Cumhurbaşkanı Erdoğan
“bize Lozan’ı zafer diye yutturmaya çalıştılar” dedi. Dedi de, başka şeyler de
dedi. Bizim genel tartışma üslubumuz olarak biz sadece bu cümleyi aldık. Bunu
yapanlar ülkede kargaşa isteyenler. Vatandaş konulara yabancı olduğu için
önlerine atılan tek cümleye sarıldı.
Ana muhalefet lideri
durur mu, o da bu cümleye sarıldı. Demedi bakayım konuşmada başka ne söylenmiş.
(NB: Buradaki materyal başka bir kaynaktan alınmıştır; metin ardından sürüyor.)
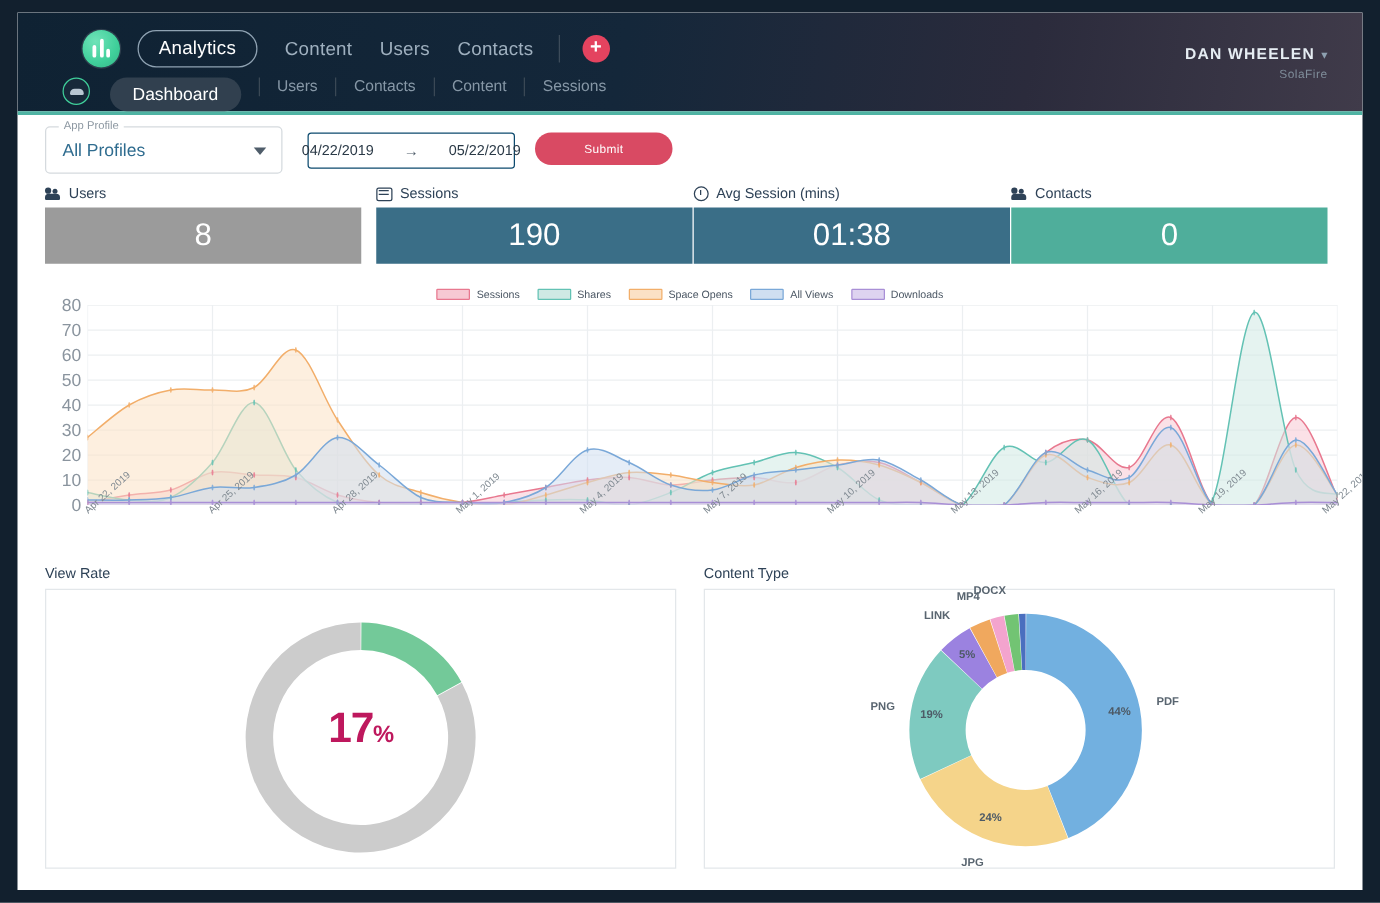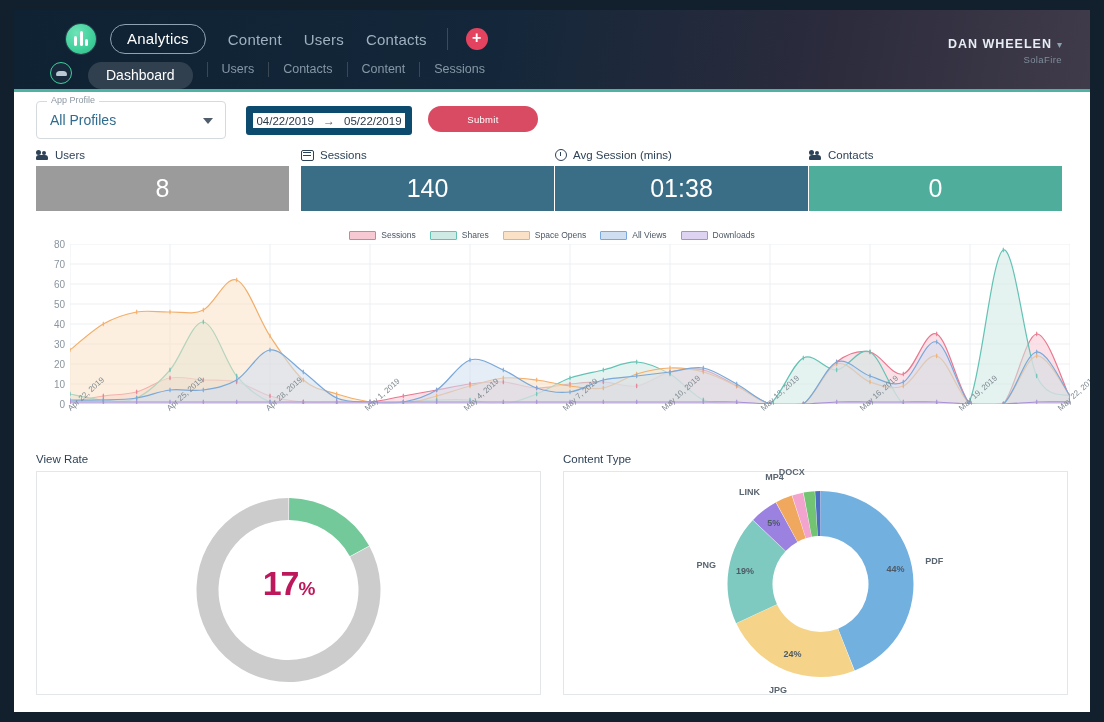"04/22/2019" .date-box { border: 7px solid #0c4a6e -> 1px solid #0c4a6e; gap: 9px -> 24px }
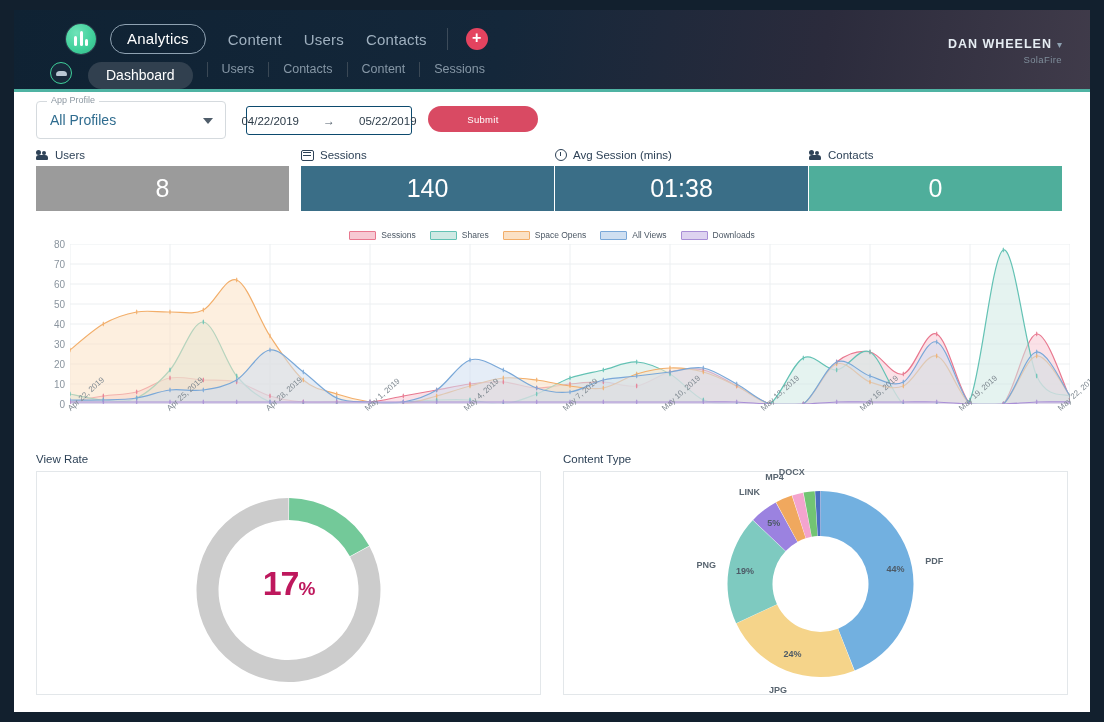"140" div.kpi-value { text: 140 -> 190 }
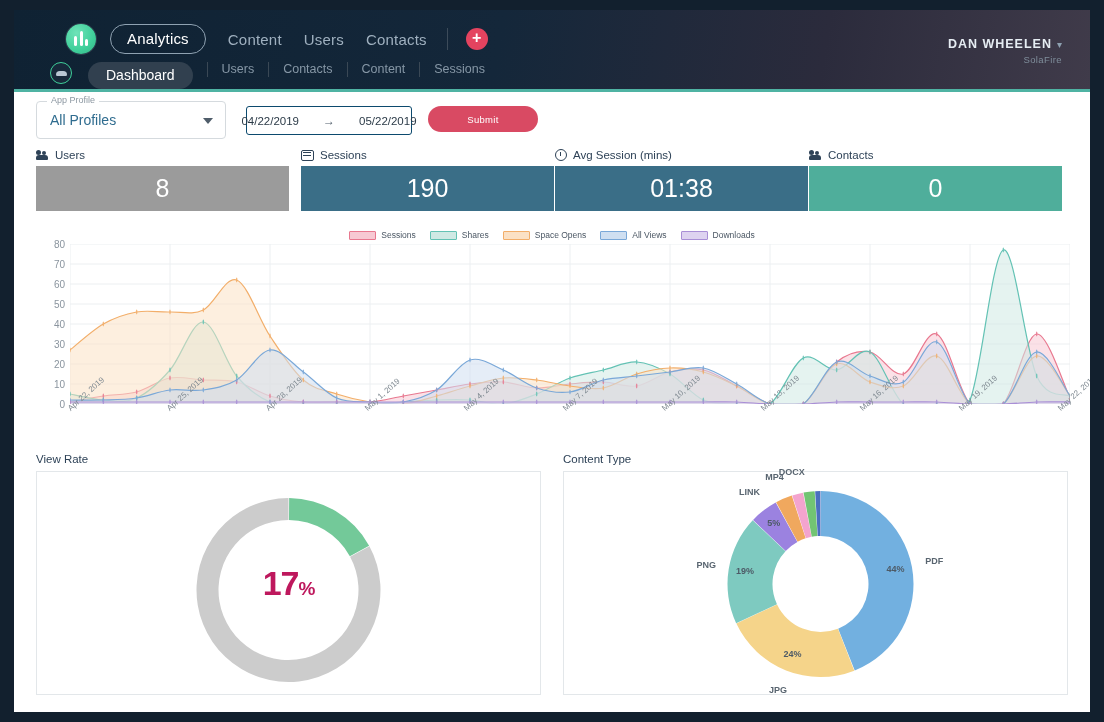"80" .ylabel { font-size: 10px -> 14px }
Haliyle “Lozan Türkiye’nin tapu
senedi. Biz Lozan’ı savunuyoruz, onlar Sevr’i savunuyorlar. “ dedi. Tarih bilgisi de olmadığı için demesi
gerekeni demedi tabi. Dansçı chp’li vekil Aylin Hanım “Lozan bizimdir, Sevr
sizin” diyor.
Erdoğan şöyle diyor “15
Temmuz; 1912 den 1923’e kadar geçen sürede 5’de 1’e düşen topraklarımızdan
elimizde kalan son parçanın işgali teşebbüsüdür. İşte millet o toprakları
bunlara teslim etmedi. Sonuçları itibarı ile benim milletim çok yüce bir
millettir. Aziz bir millettir. Çok kararlı bir millet. Hani o çılgın Türkler
diyorlar ya, o millet. 15 Temmuz Türk milletinin ikinci bir kurtuluş savaşıdır,
bunu böyle bilin. Tarihte bize ne yaptılar, bize 1920’de Sevr’i gösterdiler,
1923’de Lozan’a razı ettiler. Birileri de bize Lozan’ı
zafer diye yutturmaya çalıştılar.” Tartışmalı bölüm son cümle.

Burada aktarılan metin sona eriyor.